Das Modell zog immer weitere Kreise, bald kam der Verkauf in einer Teestube dazu. Die Waren fanden immer stärkeren Absatz und einen größeren Kundenkreis, der sich auch auf die katholischen Glaubensgeschwister ausdehnte, die nach der Messe im Hofmeierhaus faire Ware einkaufen konnten. Als die Nachfrage weiter stieg, wurde „Senfkorn“ ins Leben gerufen wurde – mit Geßler als Gründungsmitglied.

Derweil stellte sich der Faire Handel in Deutschland auf festere Füße. Eine Genossenschaft gründete sich, zu der der Hilpoltsteiner Laden Kontakte pflegte, was auch Geßler übernahm. Er sei „die Konstante und die Stütze des Vereins“, wie Bergauer und Großmann mehrfach betonten. Sein Wirken habe auch Bedeutung für die Stadt, die durch ihn erst Vorreiter in Sachen Fairer Handel geworden sei. Ob er weit gereiste Handelspartner bei sich übernachten lässt oder auf Märkten und Festen Ware verkauft – auf Geßler sei immer Verlass. Die Eine-Welt-Arbeit in Hilpoltstein „hat keiner so geprägt wie Du“, lautete das Lob für den 64-Jährigen, bei dessen Familienmitgliedern als die „noch stilleren Helfer im Hintergrund“ sich die Laudatoren ebenso bedankten. Geßler äußerte den Wunsch, Hilpoltstein möchte sich doch um das Zertifikat „faire Stadt“ bewerben, was Mahl für grundsätzlich gut befand. Allerdings müsse man hier wohl „dicke Bretter bohren“.

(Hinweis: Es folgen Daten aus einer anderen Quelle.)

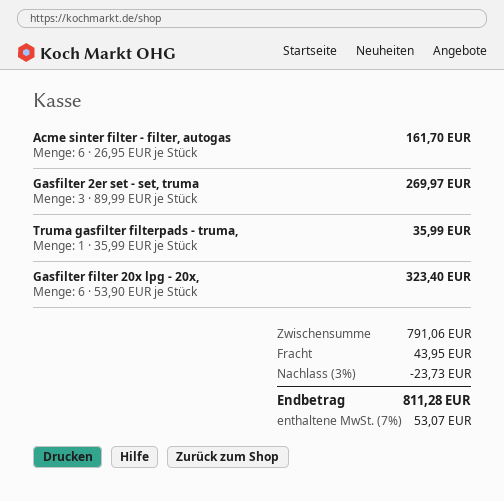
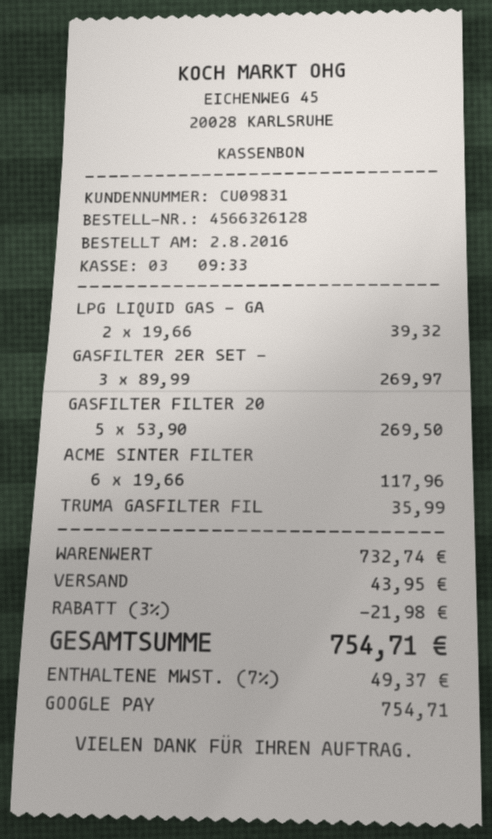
Acme sinter filter - filter, autogas: 6 x 26.95 = 161.70 -> 6 x 19.66 = 117.96
Gasfilter filter 20x lpg - 20x,: 6 x 53.90 = 323.40 -> 5 x 53.90 = 269.50
LPG LIQUID GAS - GA: none -> 2 x 19.66 = 39.32
subtotal: 791.06 -> 732.74
discount: 3% = 23.73 -> 3% = 21.98
tax: 7% = 53.07 -> 7% = 49.37
total: 811.28 -> 754.71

Der Bürgermeister überreichte beiden Urkunde und Ehrenmedaille, Blumen für die Damen und Wein für den Herrn gab es dazu. Mit der Auszeichnung wolle man, so Mahl, beiden Anerkennung und Wertschätzung zukommen lassen und hoffe, dass dies auch als Inspiration und Ansporn für andere diene. Aus solchem Einsatz im Zeichen der Nächstenliebe dürfte wohl so manche Treppenstufe auf dem „Stairway to Heaven“ gemacht sein. Den Rockklassiker brachte Musikschülerin Dascha Sawadski dann in einer beeindruckenden Akustik-Version zu Gehör.